Sexuality isn’t black and white; and it’s not black, white and grey, either. When I say “sexuality is complex,” I mean the psychology of sexuality is mind-blowing. In fact, our concept of sexuality may be so outdated that words like “bisexual” are effectively meaningless. Unfortunately, this isn’t something you can prove or disprove with a few simple studies. Psychologists are going to have to work on this for years, even generations, and it will probably be necessary to entirely change the way we view sexuality – something that cultural seems to resist.

In fact, sexuality is much more than a simple measure of sexual arousal, which is basically the only thing the studies measured, aside from the self-report. According to the “Klein grid,” that’s only one or two aspects of sexual orientation. Chris O’Guinn wrote an in-depth critique of the 2005 study on AfterElton.com, essentially debunking four beliefs of bisexuality.
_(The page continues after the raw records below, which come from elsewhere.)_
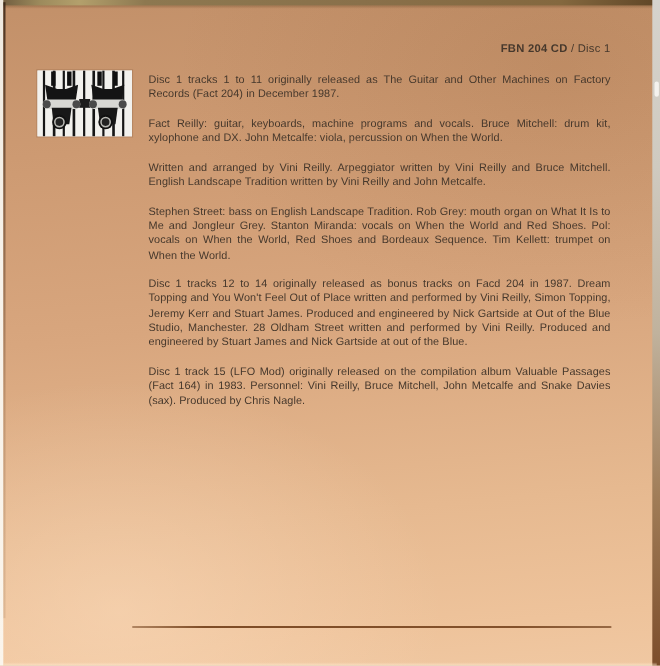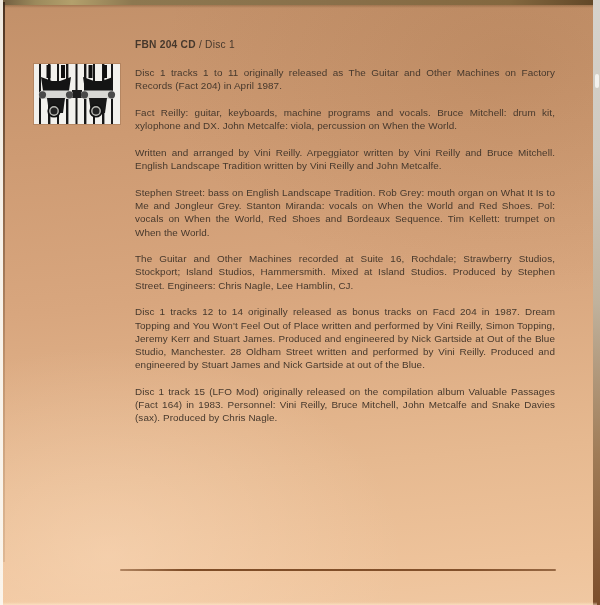"FBN 204 CD / Disc" .catalog-line { text-align: left -> right }
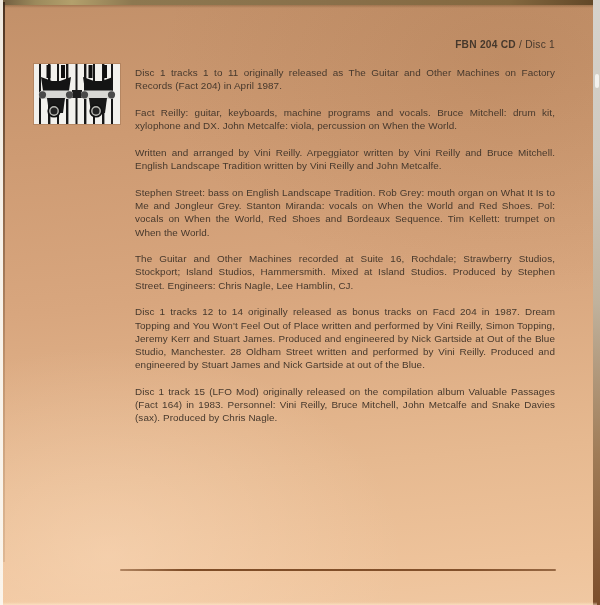"Disc 1 tracks 1 to" p { text: April -> December }
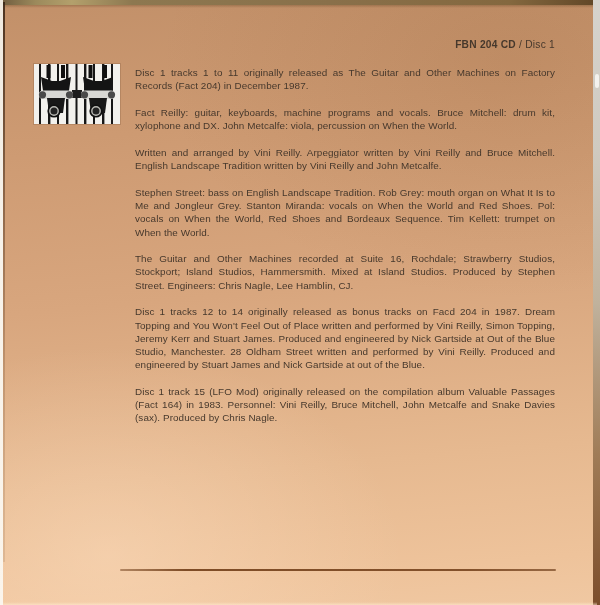"The Guitar and Other Machines" p { html: <p>The Guitar and Other Machines recorded at Suite 16, Rochdale; Strawberry Studios, Stockport; Island Studios, Hammersmith. Mixed at Island Studios. Produced by Stephen Street. Engineers: Chris Nagle, Lee Hamblin, CJ.</p> -> none }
When the great sex-research pioneer Alfred Kinsey conducted his famous sex surveys in the 1940’s, he concluded “Males do not represent two discrete populations, heterosexual and homosexual. The world is not to be divided into sheep and goats.” In fact, we may need to throw out the terms homosexual and heterosexual and just embrace an all-encompassing term that emphasizes sexuality on more of a continuum, instead of fitting us into arbitrary categories.

For the time being, we can simply say that we acknowledge bisexuals; and they exist as much as everyone else.